Find a deal on the Chery Tiggo 7What does the Chery Tiggo 7 Super Hybrid cost in Australia?
This is where the Tiggo 7 makes its loudest argument. The Urban Super Hybrid starts at $34,990 drive away, which makes it the most affordable plug-in hybrid SUV on sale in Australia right now. Step up to the Ultimate Super Hybrid at $38,990 drive away and you add a panoramic sunroof, heated and ventilated front seats, ambient lighting, an eight-speaker Sony stereo, a wireless phone charger and a 360-degree camera.
That $4,000 walk-up is worth thinking about. The Urban already covers the essentials most families care about, so the Ultimate is more of a treat-yourself proposition than a must-have. Either way, you are paying petrol-SUV money for a PHEV, and that framing is the whole point.
| Variant | Engine | Drivetrain | Price (drive away) |
| Urban | 1.5L 4cyl turbo petrol | Front-wheel drive | $29,990 |
| Ultimate | 1.5L 4cyl turbo petrol | Front-wheel drive | $33,990 |
| Urban Super Hybrid | 1.5L 4cyl turbo PHEV | Front-wheel drive | $34,990 |
| Ultimate Super Hybrid | 1.5L 4cyl turbo PHEV | Front-wheel drive | $38,990 |
Against rivals, the maths stays friendly. A BYD Sealion 6 asks more before on-road costs, and a Mitsubishi Outlander PHEV lives in a different price bracket entirely. The only thing nipping at the Tiggo's heels is BYD's newer, smaller Sealion 5. On price for a properly sized medium SUV with a plug, the Chery is hard to argue with.
What does the Chery Tiggo 7 Super Hybrid look like?

The Tiggo 7 plays it safe and gets away with it. At 4540mm long and 1870mm wide it sits dead centre of the medium-SUV class, with a clean, slightly anonymous shape that will not offend anyone and will not turn many heads either. There is no signature design flourish, no party trick at the front. It just looks like a tidy, modern SUV, which at this price is no bad thing.

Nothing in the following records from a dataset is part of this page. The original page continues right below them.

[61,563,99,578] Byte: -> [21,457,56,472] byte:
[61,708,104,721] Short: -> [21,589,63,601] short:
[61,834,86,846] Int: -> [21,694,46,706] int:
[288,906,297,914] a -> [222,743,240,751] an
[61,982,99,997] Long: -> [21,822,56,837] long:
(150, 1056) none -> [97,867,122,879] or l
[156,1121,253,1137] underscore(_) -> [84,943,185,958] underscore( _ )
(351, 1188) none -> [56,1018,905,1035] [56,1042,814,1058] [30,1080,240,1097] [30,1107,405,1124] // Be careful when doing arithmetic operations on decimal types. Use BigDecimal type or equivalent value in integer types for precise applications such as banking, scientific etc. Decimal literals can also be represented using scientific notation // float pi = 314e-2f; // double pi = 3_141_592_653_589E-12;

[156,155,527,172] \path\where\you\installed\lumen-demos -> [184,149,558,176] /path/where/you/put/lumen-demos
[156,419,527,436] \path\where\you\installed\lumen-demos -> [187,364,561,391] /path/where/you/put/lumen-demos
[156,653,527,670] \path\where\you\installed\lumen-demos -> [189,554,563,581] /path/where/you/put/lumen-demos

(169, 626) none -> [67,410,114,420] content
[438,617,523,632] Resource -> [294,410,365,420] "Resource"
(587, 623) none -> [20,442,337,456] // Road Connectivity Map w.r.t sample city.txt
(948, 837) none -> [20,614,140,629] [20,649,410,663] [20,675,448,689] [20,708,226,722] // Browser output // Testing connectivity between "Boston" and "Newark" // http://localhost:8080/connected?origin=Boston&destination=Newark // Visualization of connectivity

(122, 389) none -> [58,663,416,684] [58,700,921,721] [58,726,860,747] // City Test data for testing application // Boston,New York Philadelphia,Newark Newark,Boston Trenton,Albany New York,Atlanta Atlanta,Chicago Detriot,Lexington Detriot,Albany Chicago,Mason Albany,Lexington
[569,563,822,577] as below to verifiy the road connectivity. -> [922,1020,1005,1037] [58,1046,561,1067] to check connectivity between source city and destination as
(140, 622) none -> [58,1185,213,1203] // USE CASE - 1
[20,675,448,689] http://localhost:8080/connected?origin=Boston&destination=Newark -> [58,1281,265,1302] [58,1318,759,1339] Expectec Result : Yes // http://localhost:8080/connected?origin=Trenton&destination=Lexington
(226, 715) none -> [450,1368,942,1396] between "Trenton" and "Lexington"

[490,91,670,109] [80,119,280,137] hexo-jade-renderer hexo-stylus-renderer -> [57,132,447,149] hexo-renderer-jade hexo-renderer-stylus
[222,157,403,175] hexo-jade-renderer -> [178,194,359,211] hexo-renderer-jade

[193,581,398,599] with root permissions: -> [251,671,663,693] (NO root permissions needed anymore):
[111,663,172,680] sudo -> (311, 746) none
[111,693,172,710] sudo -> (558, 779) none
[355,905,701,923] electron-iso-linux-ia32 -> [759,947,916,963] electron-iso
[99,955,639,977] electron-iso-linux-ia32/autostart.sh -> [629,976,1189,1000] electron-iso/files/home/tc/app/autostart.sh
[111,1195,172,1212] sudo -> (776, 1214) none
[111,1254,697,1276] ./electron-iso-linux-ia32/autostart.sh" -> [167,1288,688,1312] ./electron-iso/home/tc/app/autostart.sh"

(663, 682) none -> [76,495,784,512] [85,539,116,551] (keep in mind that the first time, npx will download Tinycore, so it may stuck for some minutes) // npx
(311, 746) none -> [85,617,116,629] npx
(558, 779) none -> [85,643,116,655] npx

The detailing is where it wins. LED lighting front and rear, a large grille, body-coloured panels broken up by black trim, and 18-inch alloys that look the part even if they read a touch hub-cap from certain angles. The Ultimate's Star Silver and the various premium paints add some interest. Parked outside a school pickup line, nobody is going to guess it cost less than forty grand.
What is the Chery Tiggo 7 Super Hybrid like inside?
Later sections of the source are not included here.